Using the material below, return exactly the lines between the one holding "[376,248,428,260] doing this!" and the one holding "[238,284,266,293] taste. ->", inclusive, and no others.

*** Stored data

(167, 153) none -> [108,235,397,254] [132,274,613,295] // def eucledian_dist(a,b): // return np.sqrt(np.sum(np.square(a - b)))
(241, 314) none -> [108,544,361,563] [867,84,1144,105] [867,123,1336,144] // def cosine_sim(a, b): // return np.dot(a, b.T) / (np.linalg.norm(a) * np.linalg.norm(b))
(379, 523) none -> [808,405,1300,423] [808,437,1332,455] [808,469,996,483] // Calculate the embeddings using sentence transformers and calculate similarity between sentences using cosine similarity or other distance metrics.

******
*** Stored data

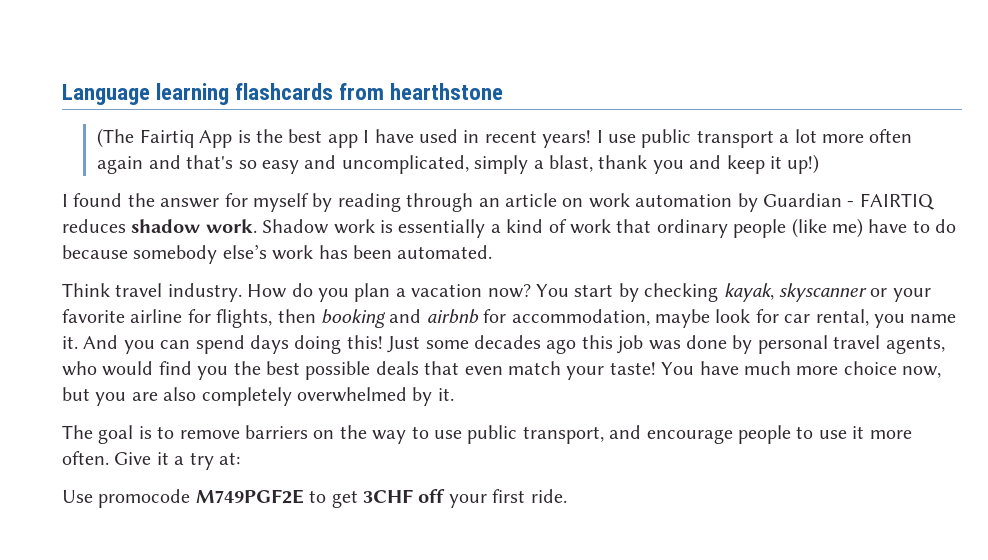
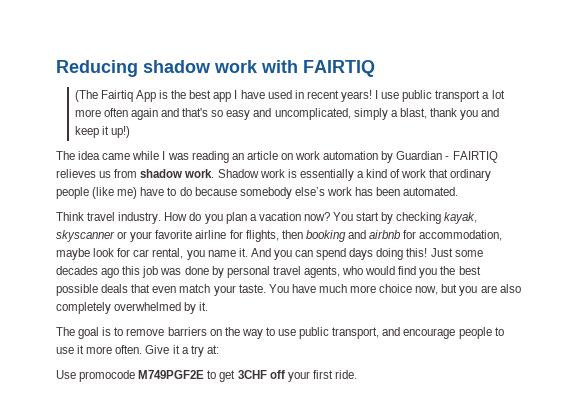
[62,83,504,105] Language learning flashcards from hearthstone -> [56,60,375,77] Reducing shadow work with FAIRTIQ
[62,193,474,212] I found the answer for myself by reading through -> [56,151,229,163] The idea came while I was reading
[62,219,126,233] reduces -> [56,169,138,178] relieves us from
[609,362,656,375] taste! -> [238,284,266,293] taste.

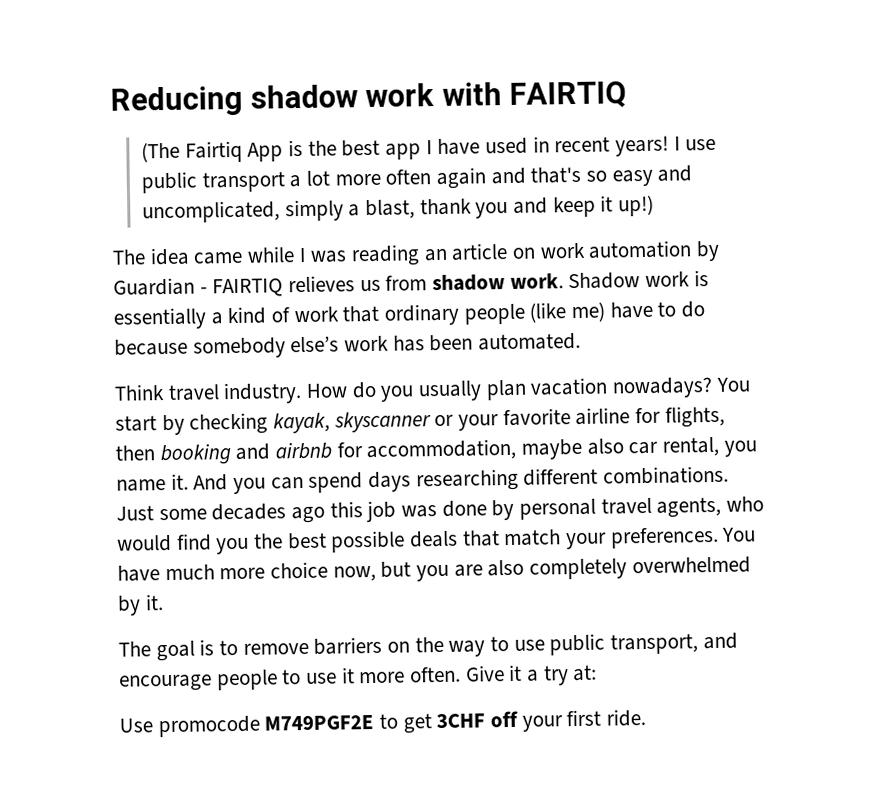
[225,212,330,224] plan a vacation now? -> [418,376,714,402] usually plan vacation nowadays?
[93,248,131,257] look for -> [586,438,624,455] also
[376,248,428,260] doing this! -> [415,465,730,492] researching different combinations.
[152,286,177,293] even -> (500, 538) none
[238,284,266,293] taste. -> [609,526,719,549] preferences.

******

## Final answer
[376,248,428,260] doing this! -> [415,465,730,492] researching different combinations.
[152,286,177,293] even -> (500, 538) none
[238,284,266,293] taste. -> [609,526,719,549] preferences.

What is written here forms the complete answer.